Well, it might help if you told us exactly what kind of custom work U want done... And, how much U want to spend...


----------



## gunny (Jun 20, 2006)

sorry shipwreck. I would like to have the plastic trigger replaced and some new sights added. not sure what else. I would be willing to spend $400-$500 any other ideas of what to have done to it would be great thanks


----------



## tony pasley (May 6, 2006)

how capable are you, just a trigger and sites. Just replacement would be a good place to start learning to do at least some upgrades yourself


----------



## gunny (Jun 20, 2006)

well tony i think i am capable and have thought about doing it myself. where is the best place to puchase the parts. and is there any good info on how to do it books or online sites any info would be great. thanks much


----------



## jwkimber45 (May 6, 2006)

www.brownells.com

Lots of goodies to be had from brownells!!!!


----------



## gunny (Jun 20, 2006)

WOW thanks JW !!!


----------



## Shipwreck (Jan 26, 2006)

I have a couple of local guys who do gunsmithing - I have had them swop out triggers and sights in the past - Usually, they charge $20 - $25 to put on new sights.

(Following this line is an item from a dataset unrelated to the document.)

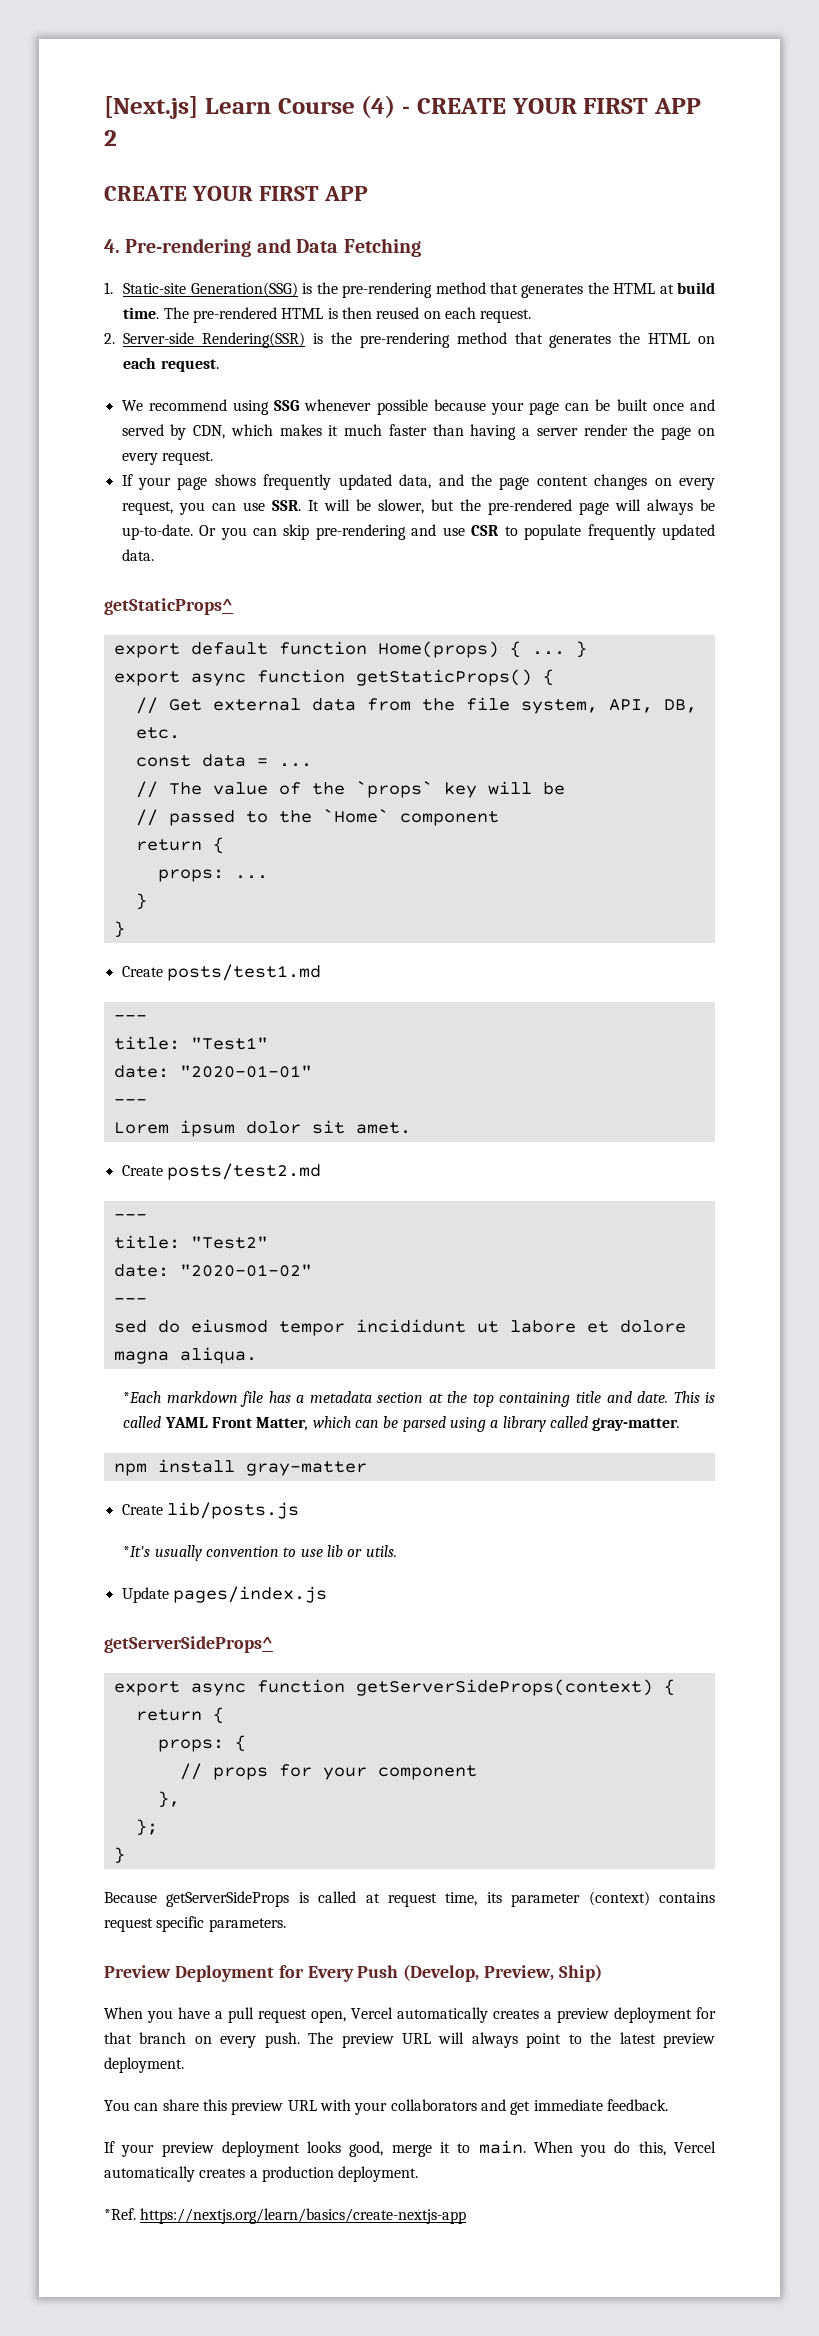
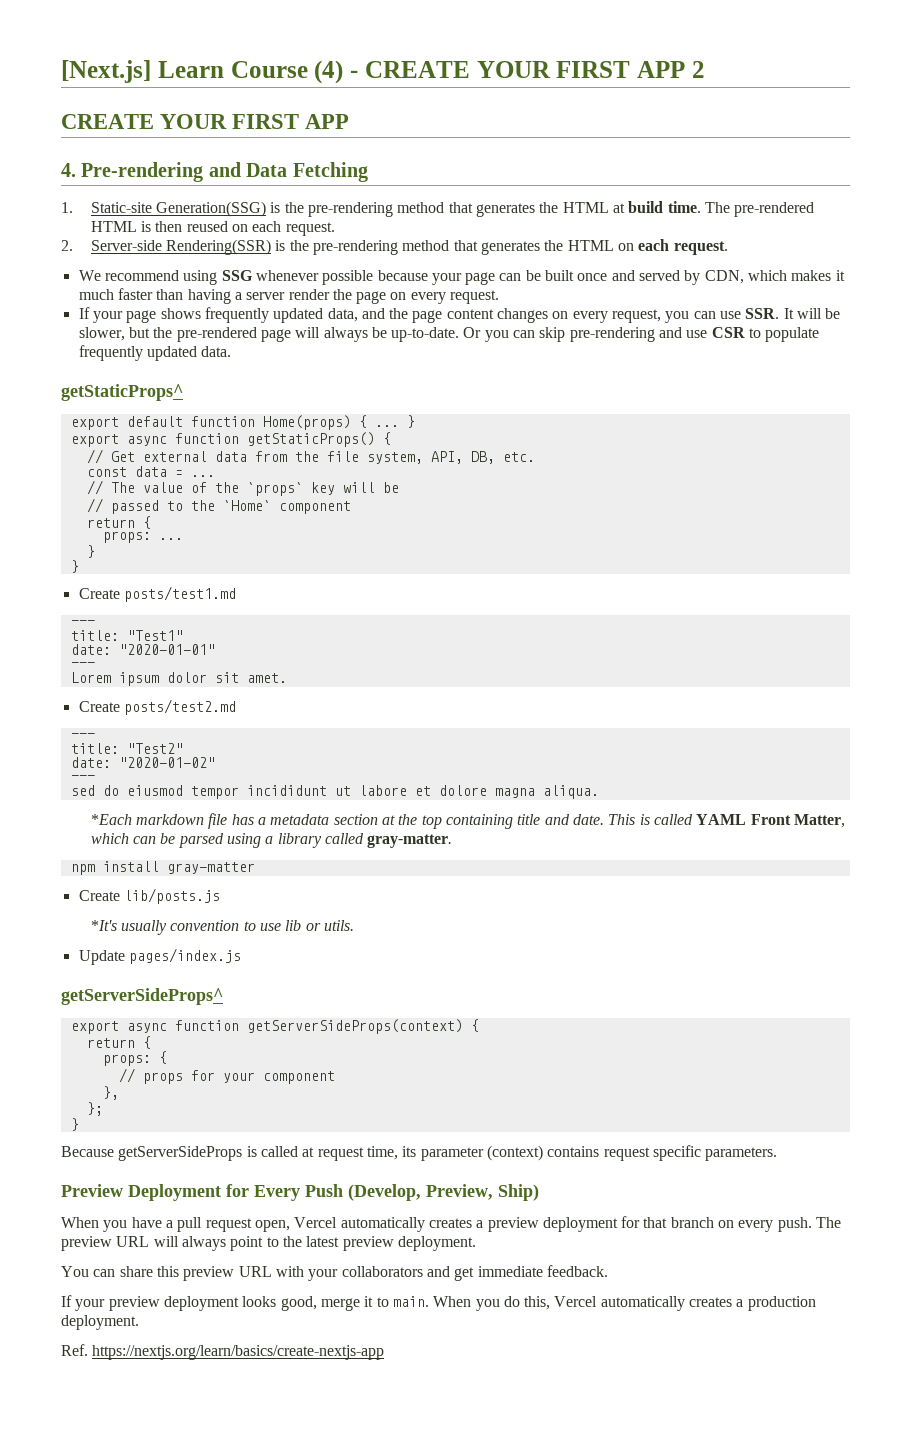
- *Ref. https://nextjs.org/learn/basics/create-nextjs-app
+ Ref. https://nextjs.org/learn/basics/create-nextjs-app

First, I would go to your local gun store and ask if there are any gunsmiths in your area. Also, check your yellow pages for "gunsmiths" - there are some listed in my local yellow pages (we have 4 different phonebooks here, so ya may have to check any of the different ones in your area).

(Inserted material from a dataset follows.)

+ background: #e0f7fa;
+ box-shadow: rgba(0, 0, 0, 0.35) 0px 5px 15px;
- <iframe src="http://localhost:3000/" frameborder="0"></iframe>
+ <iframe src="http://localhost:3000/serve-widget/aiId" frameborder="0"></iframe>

It is dumb to waste $50 just to ship your gun to someone else unless U have to!


----------



## tony pasley (May 6, 2006)

gunny said:


> well tony i think i am capable and have thought about doing it myself. where is the best place to puchase the parts. and is there any good info on how to do it books or online sites any info would be great. thanks much


there are many sites out there and depending what you want where will be the best place start your search with parts and go from there it can be part of the fun just seeing what is available.


----------



## Baldy (Jun 21, 2006)

A bunch of these custom gun smiths also make parts and will sell direct to you. Wilson,Baer, and CMC to name a few.


----------



## Guest (Aug 19, 2006)

*You want some custom 1911 work that....*



gunny said:


> so i have this 1991A1 and would like to send it off to have some custom work done where is the best place to send it and how do i go about sending it any help would be great thanks


....will knock your socks off? Go to Yost-Bonitz....better yet....go to www.louderthanwords.com and check out the Yo-Bo pistols....fine art in a 1911.


----------



## gunny (Jun 20, 2006)

thanks everyone. i think i will give this a try myself. whats the worst that could happen?


----------